1. Tentukan Produk & Riset Pasar
Sebelum mencari supplier, pastikan Anda sudah memvalidasi produk yang akan dijual. Analisis permintaan pasar, kompetitor, dan margin yang realistis. Jangan mulai impor hanya karena suatu produk “terlihat murah” di China.
2. Pilih Platform Sourcing
Dua platform utama adalah 1688 dan Alibaba. Singkatnya: 1688 untuk harga lebih murah (pasar domestik China), Alibaba untuk kemudahan transaksi internasional.
💡 Tips Penting
Selalu minta sample sebelum order massal. Biaya sample yang kecil bisa menyelamatkan Anda dari kerugian besar akibat kualitas yang tidak sesuai.
3. Pahami Komponen Biaya
Total biaya impor bukan hanya harga barang.
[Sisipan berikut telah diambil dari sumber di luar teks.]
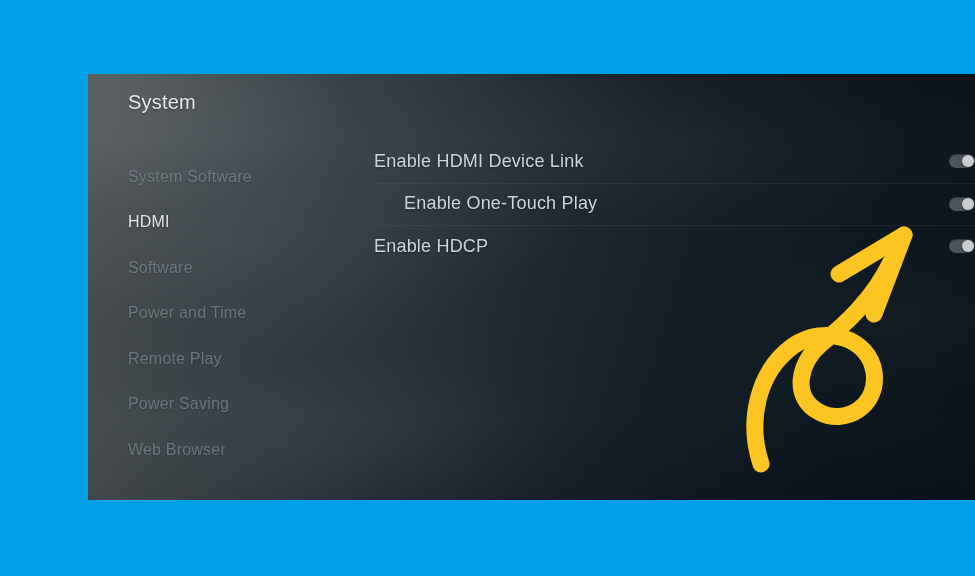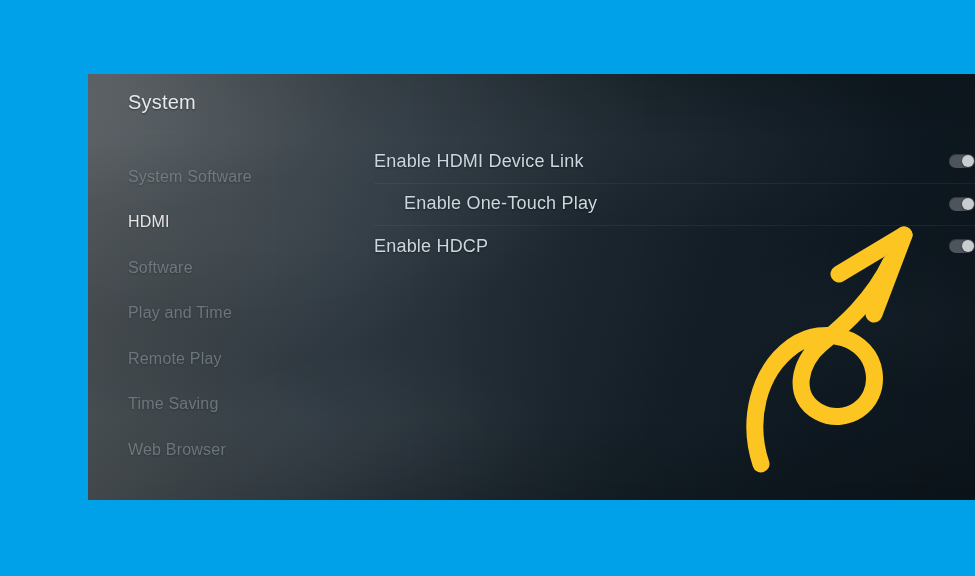--- a/index.html
+++ b/index.html
@@ -187,7 +187,7 @@
           <span>Software</span>
         </div>
         <div class="side-item">
-          <span>Play and Time</span>
+          <span>Power and Time</span>
         </div>
         <div class="side-item">
           <span>Remote Play</span>

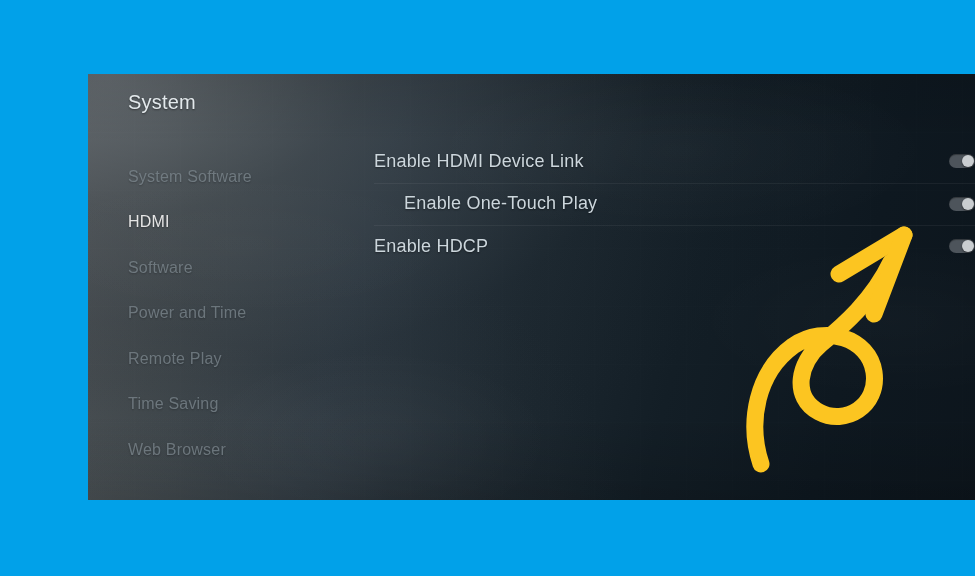--- a/index.html
+++ b/index.html
@@ -193,7 +193,7 @@
           <span>Remote Play</span>
         </div>
         <div class="side-item">
-          <span>Time Saving</span>
+          <span>Power Saving</span>
         </div>
         <div class="side-item">
           <span>Web Browser</span>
Berikut rincian yang perlu Anda perhitungkan:
| Komponen | Estimasi |
|---|---|
| Harga barang | Sesuai supplier |
| Ongkos kirim | Rp 50k–110k/kg |
| Bea masuk | 0–25% (sesuai HS Code) |
| PPN impor | 11% |
4. Quality Control (QC)
Ini langkah yang paling sering dilewatkan pemula — dan paling sering menyebabkan kerugian. Selalu lakukan QC sebelum barang dikirim dari China. Lebih baik menahan pengiriman daripada menerima barang cacat di Indonesia.
5. Pengiriman & Customs
Pilih jalur laut untuk volume besar yang tidak urgent, atau jalur udara untuk barang bernilai tinggi/urgent. Pastikan dokumen impor lengkap untuk menghindari masalah di bea cukai.
🛡️ Hindari Risiko
Jika ini pertama kalinya Anda impor, pertimbangkan menggunakan partner impor terpercaya. Anda menghemat waktu, menghindari kesalahan mahal, dan bisa fokus pada penjualan.
Memulai impor dari China memang butuh persiapan, tapi dengan pemahaman yang benar, ini bisa jadi keunggulan kompetitif terbesar bisnis Anda.